- [AIM OF THE EXERCISE]: Copy each record below faithfully, leaving out images.
───── PROVIDED ENTRIES ─────
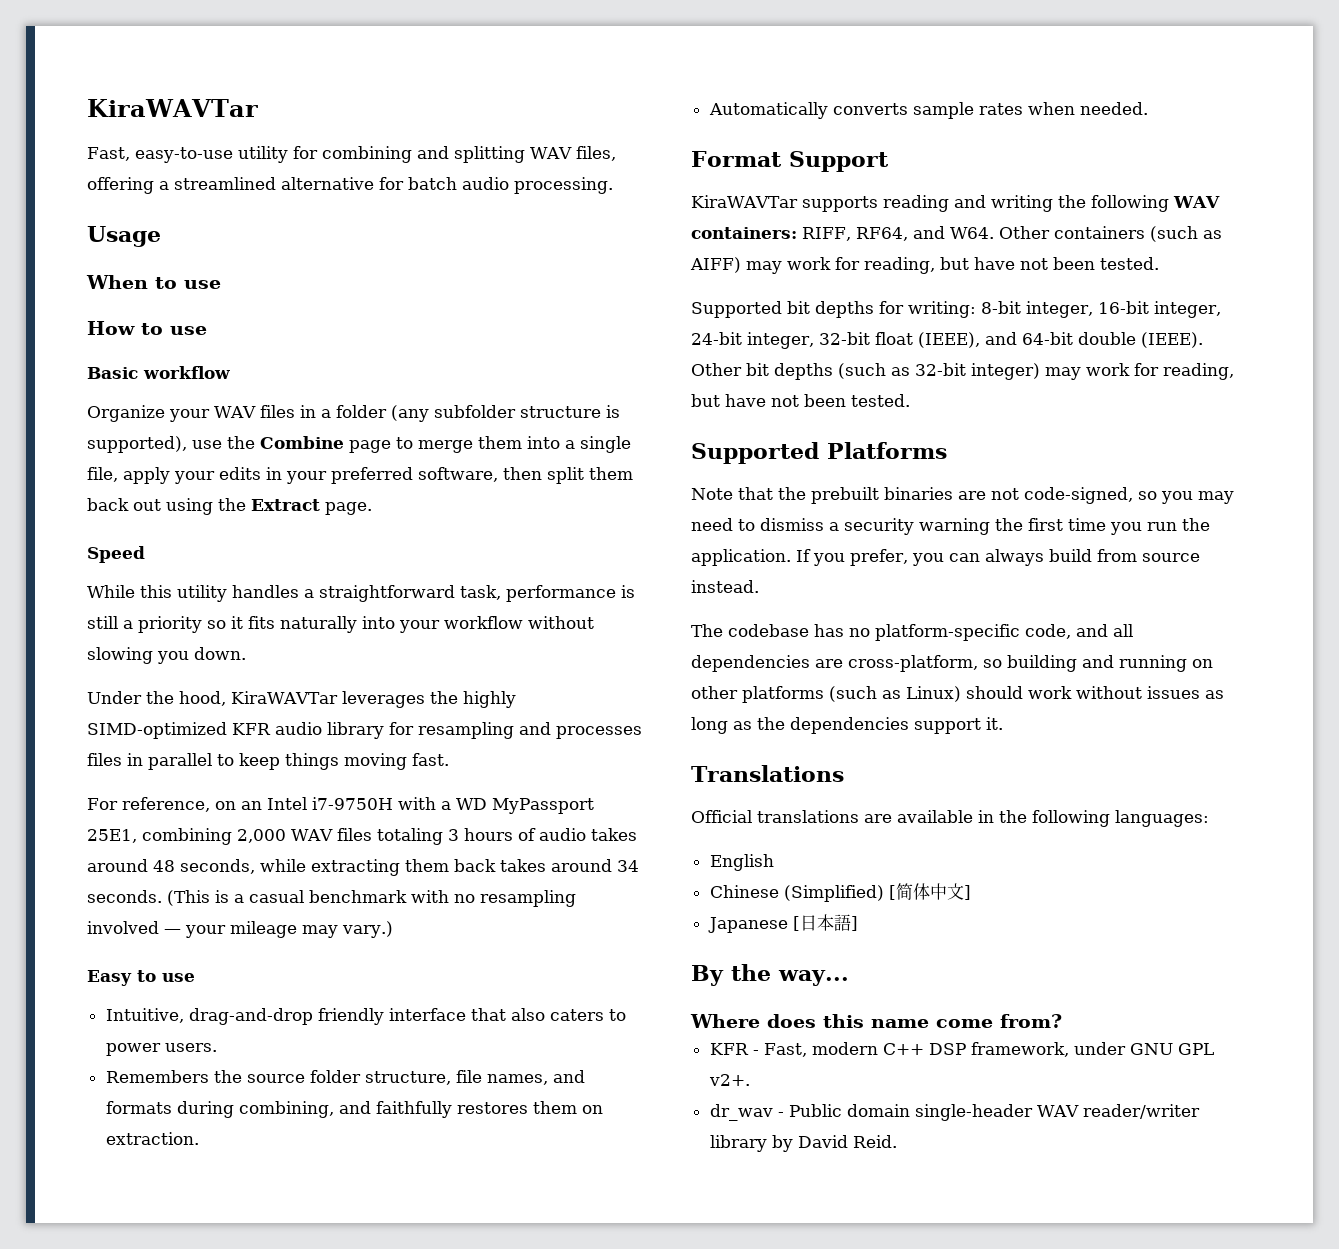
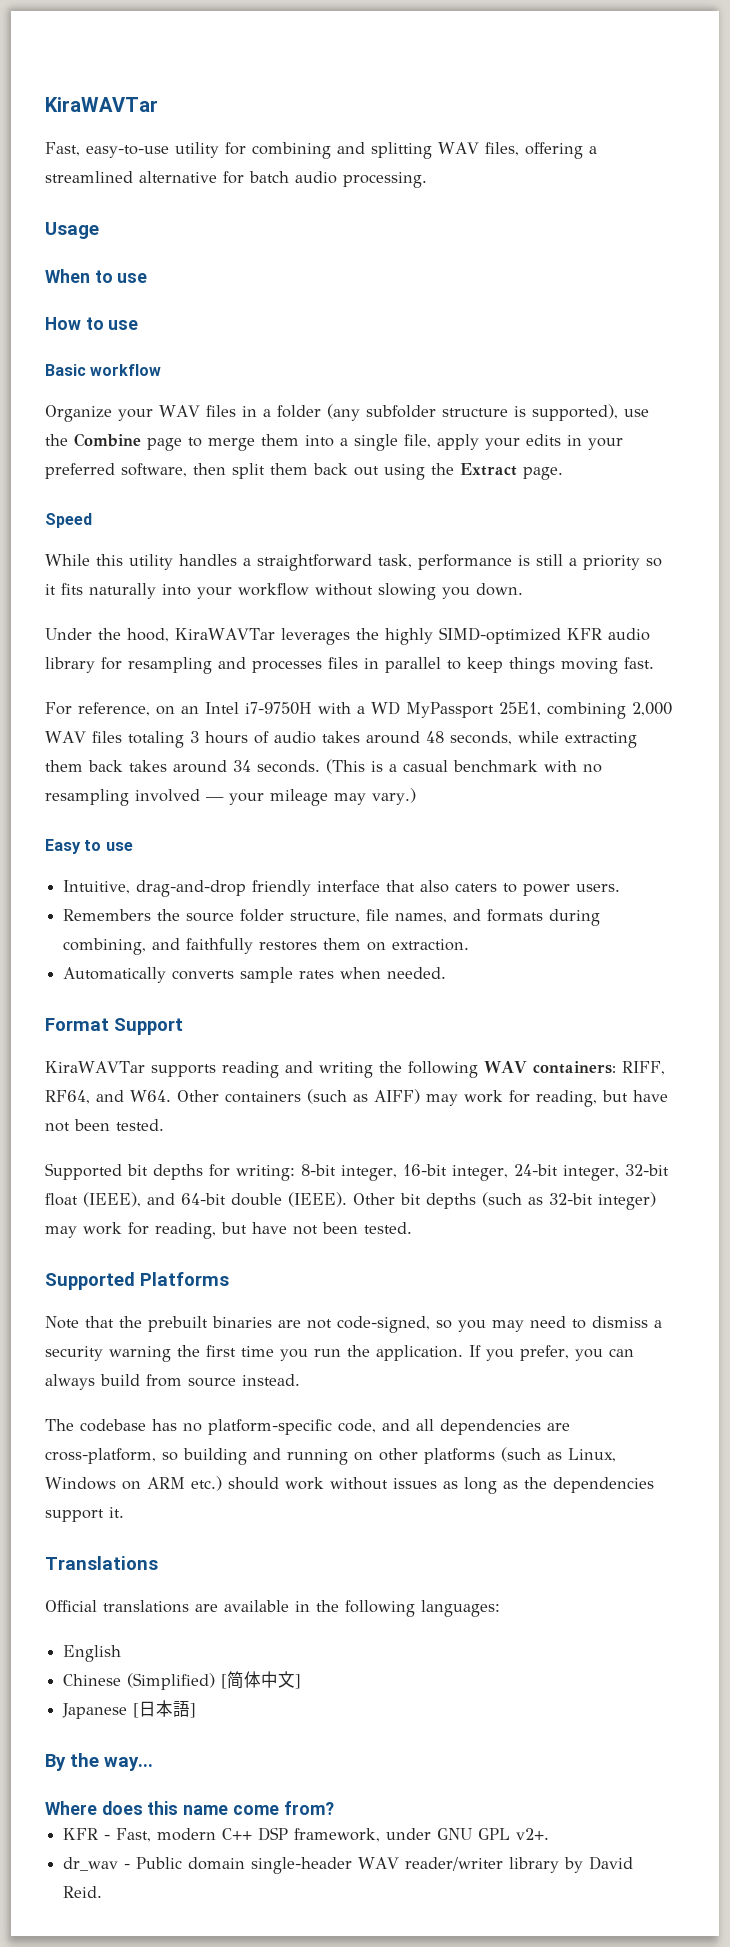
- The codebase has no platform-specific code, and all dependencies are cross-platform, so building and running on other platforms (such as Linux) should work without issues as long as the dependencies support it.
+ The codebase has no platform-specific code, and all dependencies are cross-platform, so building and running on other platforms (such as Linux, Windows on ARM etc.) should work without issues as long as the dependencies support it.

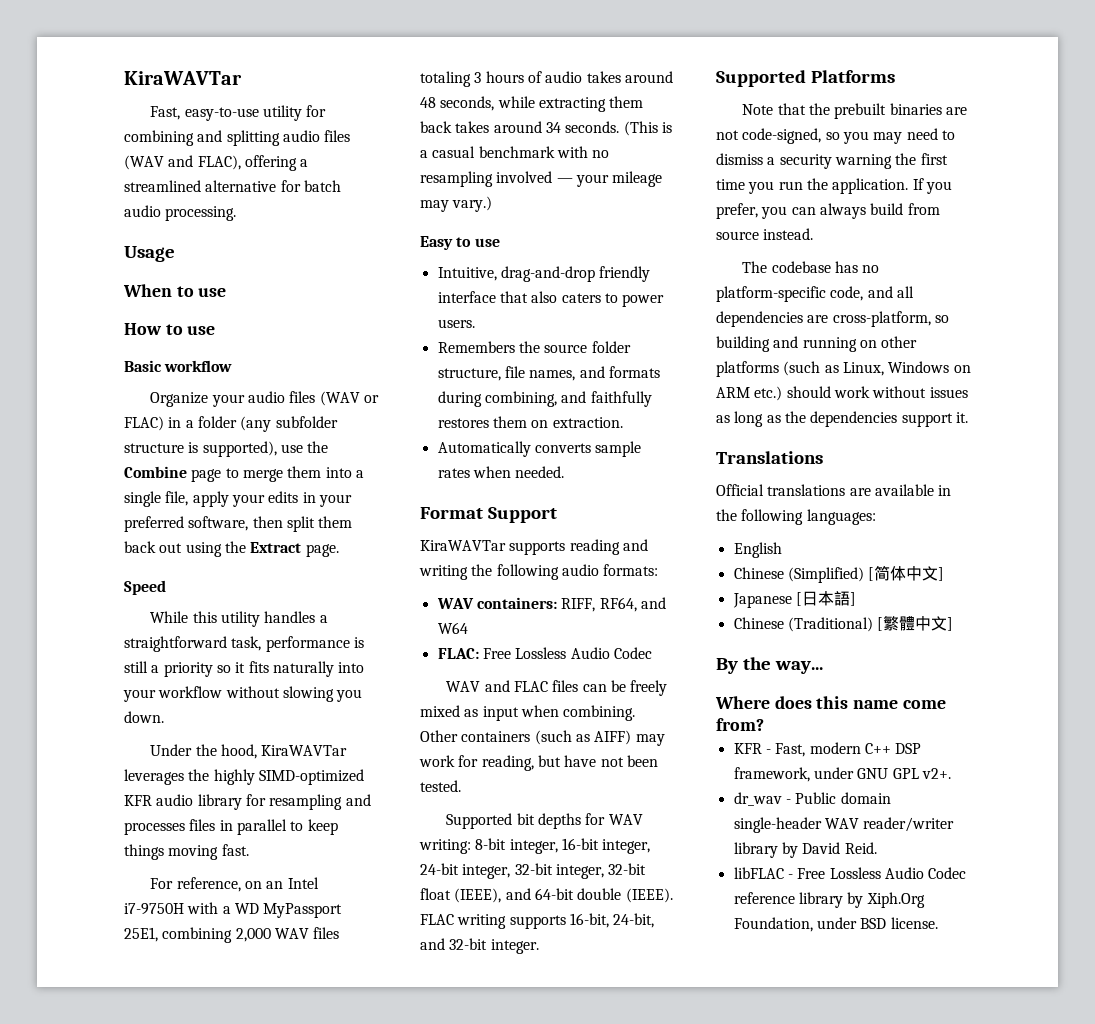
- Fast, easy-to-use utility for combining and splitting WAV files, offering a streamlined alternative for batch audio processing.
+ Fast, easy-to-use utility for combining and splitting audio files (WAV and FLAC), offering a streamlined alternative for batch audio processing.
- Organize your WAV files in a folder (any subfolder structure is supported), use the Combine page to merge them into a single file, apply your edits in your preferred software, then split them back out using the Extract page.
+ Organize your audio files (WAV or FLAC) in a folder (any subfolder structure is supported), use the Combine page to merge them into a single file, apply your edits in your preferred software, then split them back out using the Extract page.
- KiraWAVTar supports reading and writing the following WAV containers: RIFF, RF64, and W64. Other containers (such as AIFF) may work for reading, but have not been tested.
+ KiraWAVTar supports reading and writing the following audio formats:
+ WAV containers: RIFF, RF64, and W64
+ FLAC: Free Lossless Audio Codec
+ WAV and FLAC files can be freely mixed as input when combining. Other containers (such as AIFF) may work for reading, but have not been tested.
- Supported bit depths for writing: 8-bit integer, 16-bit integer, 24-bit integer, 32-bit float (IEEE), and 64-bit double (IEEE).
+ Supported bit depths for WAV writing: 8-bit integer, 16-bit integer, 24-bit integer, 32-bit integer, 32-bit float (IEEE), and 64-bit double (IEEE).
- Other bit depths (such as 32-bit integer) may work for reading, but have not been tested.
+ FLAC writing supports 16-bit, 24-bit, and 32-bit integer.
+ Chinese (Traditional) [繁體中文]
+ libFLAC - Free Lossless Audio Codec reference library by Xiph.Org Foundation, under BSD license.

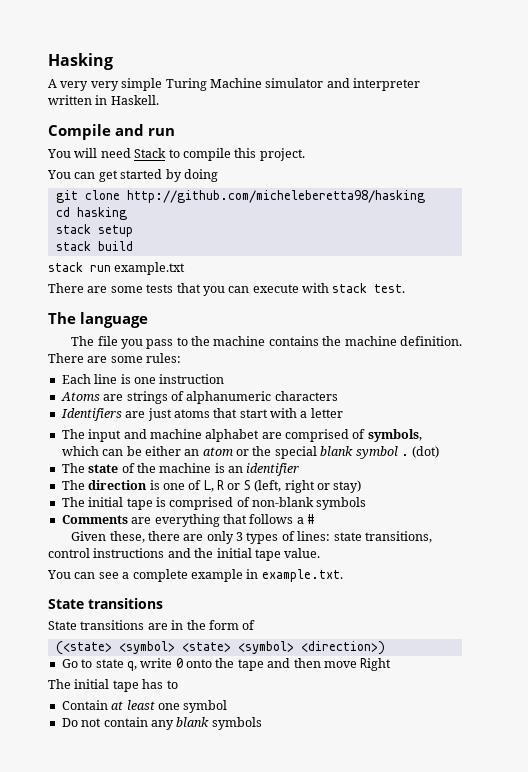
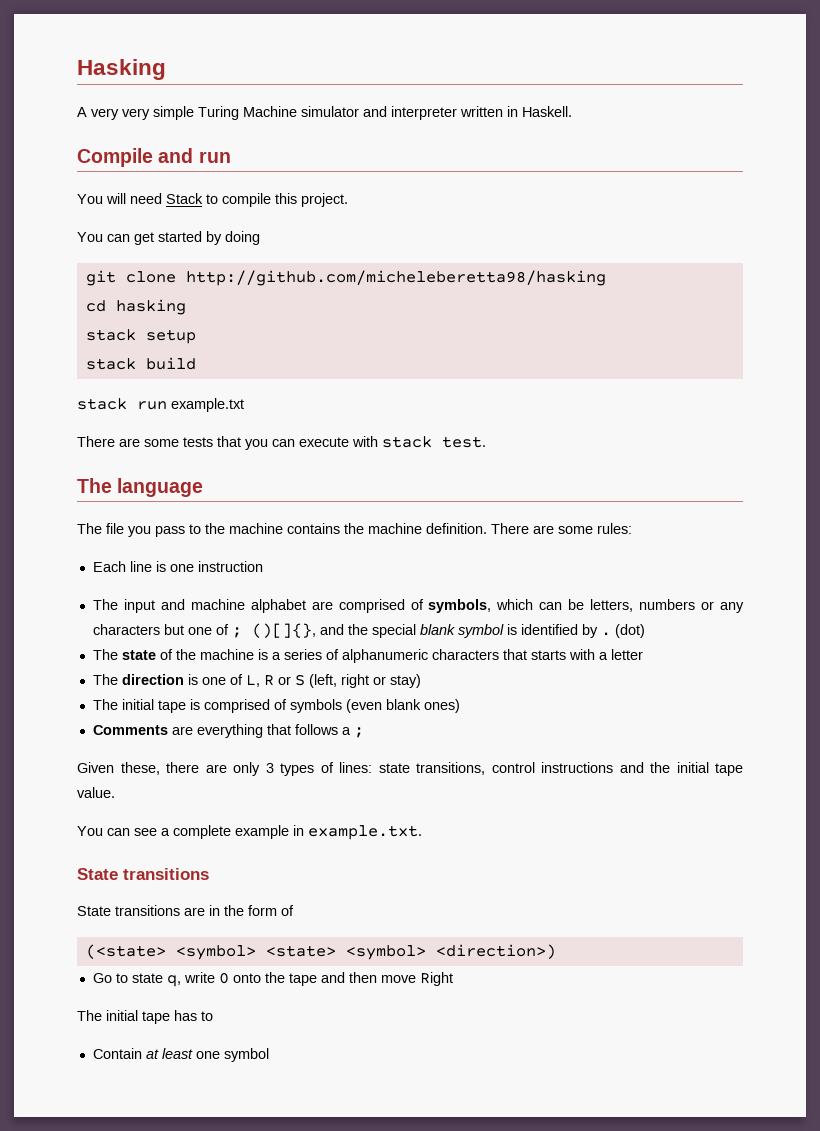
- Atoms are strings of alphanumeric characters
- Identifiers are just atoms that start with a letter
- The input and machine alphabet are comprised of symbols, which can be either an atom or the special blank symbol .
+ The input and machine alphabet are comprised of symbols, which can be letters, numbers or any characters but one of ; ()[]{}, and the special blank symbol is identified by .
- The state of the machine is an identifier
+ The state of the machine is a series of alphanumeric characters that starts with a letter
- The initial tape is comprised of non-blank symbols
+ The initial tape is comprised of symbols (even blank ones)
- Comments are everything that follows a #
+ Comments are everything that follows a ;
- Do not contain any blank symbols

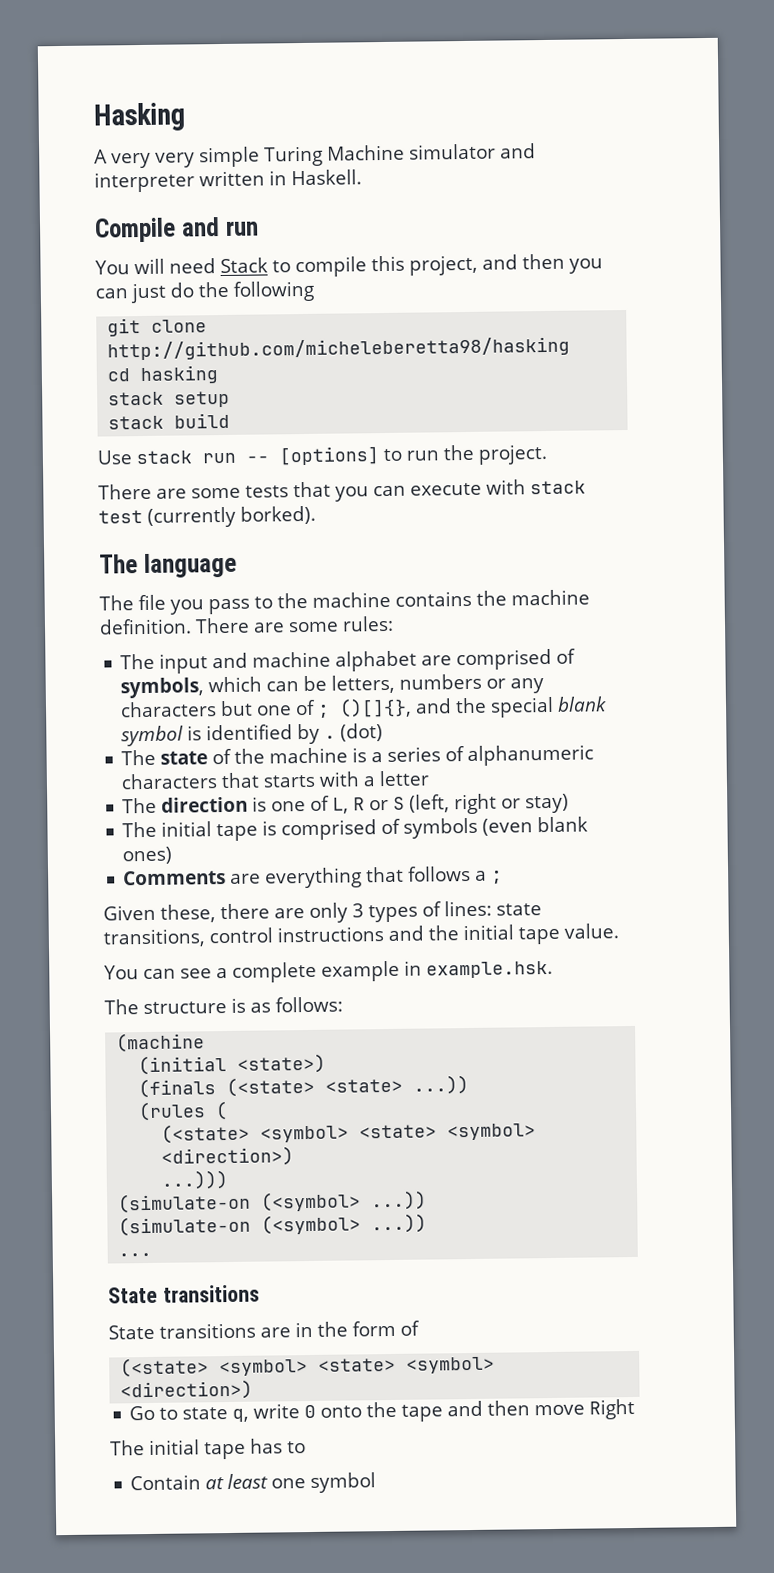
- You will need Stack to compile this project.
- You can get started by doing
+ You will need Stack to compile this project, and then you can just do the following
- stack run example.txt
+ Use stack run -- [options] to run the project.
- There are some tests that you can execute with stack test.
+ There are some tests that you can execute with stack test (currently borked).
- Each line is one instruction
- You can see a complete example in example.txt.
+ You can see a complete example in example.hsk.
+ The structure is as follows:
+ (machine
+ (initial <state>)
+ (finals (<state> <state> ...))
+ (rules (
+ (<state> <symbol> <state> <symbol> <direction>)
+ ...)))
+ (simulate-on (<symbol> ...))
+ (simulate-on (<symbol> ...))
+ ...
─────
- [RESULT FOR THIS EXERCISE]:
- The codebase has no platform-specific code, and all dependencies are cross-platform, so building and running on other platforms (such as Linux) should work without issues as long as the dependencies support it.
+ The codebase has no platform-specific code, and all dependencies are cross-platform, so building and running on other platforms (such as Linux, Windows on ARM etc.) should work without issues as long as the dependencies support it.

- Fast, easy-to-use utility for combining and splitting WAV files, offering a streamlined alternative for batch audio processing.
+ Fast, easy-to-use utility for combining and splitting audio files (WAV and FLAC), offering a streamlined alternative for batch audio processing.
- Organize your WAV files in a folder (any subfolder structure is supported), use the Combine page to merge them into a single file, apply your edits in your preferred software, then split them back out using the Extract page.
+ Organize your audio files (WAV or FLAC) in a folder (any subfolder structure is supported), use the Combine page to merge them into a single file, apply your edits in your preferred software, then split them back out using the Extract page.
- KiraWAVTar supports reading and writing the following WAV containers: RIFF, RF64, and W64. Other containers (such as AIFF) may work for reading, but have not been tested.
+ KiraWAVTar supports reading and writing the following audio formats:
+ WAV containers: RIFF, RF64, and W64
+ FLAC: Free Lossless Audio Codec
+ WAV and FLAC files can be freely mixed as input when combining. Other containers (such as AIFF) may work for reading, but have not been tested.
- Supported bit depths for writing: 8-bit integer, 16-bit integer, 24-bit integer, 32-bit float (IEEE), and 64-bit double (IEEE).
+ Supported bit depths for WAV writing: 8-bit integer, 16-bit integer, 24-bit integer, 32-bit integer, 32-bit float (IEEE), and 64-bit double (IEEE).
- Other bit depths (such as 32-bit integer) may work for reading, but have not been tested.
+ FLAC writing supports 16-bit, 24-bit, and 32-bit integer.
+ Chinese (Traditional) [繁體中文]
+ libFLAC - Free Lossless Audio Codec reference library by Xiph.Org Foundation, under BSD license.

- Atoms are strings of alphanumeric characters
- Identifiers are just atoms that start with a letter
- The input and machine alphabet are comprised of symbols, which can be either an atom or the special blank symbol .
+ The input and machine alphabet are comprised of symbols, which can be letters, numbers or any characters but one of ; ()[]{}, and the special blank symbol is identified by .
- The state of the machine is an identifier
+ The state of the machine is a series of alphanumeric characters that starts with a letter
- The initial tape is comprised of non-blank symbols
+ The initial tape is comprised of symbols (even blank ones)
- Comments are everything that follows a #
+ Comments are everything that follows a ;
- Do not contain any blank symbols

- You will need Stack to compile this project.
- You can get started by doing
+ You will need Stack to compile this project, and then you can just do the following
- stack run example.txt
+ Use stack run -- [options] to run the project.
- There are some tests that you can execute with stack test.
+ There are some tests that you can execute with stack test (currently borked).
- Each line is one instruction
- You can see a complete example in example.txt.
+ You can see a complete example in example.hsk.
+ The structure is as follows:
+ (machine
+ (initial <state>)
+ (finals (<state> <state> ...))
+ (rules (
+ (<state> <symbol> <state> <symbol> <direction>)
+ ...)))
+ (simulate-on (<symbol> ...))
+ (simulate-on (<symbol> ...))
+ ...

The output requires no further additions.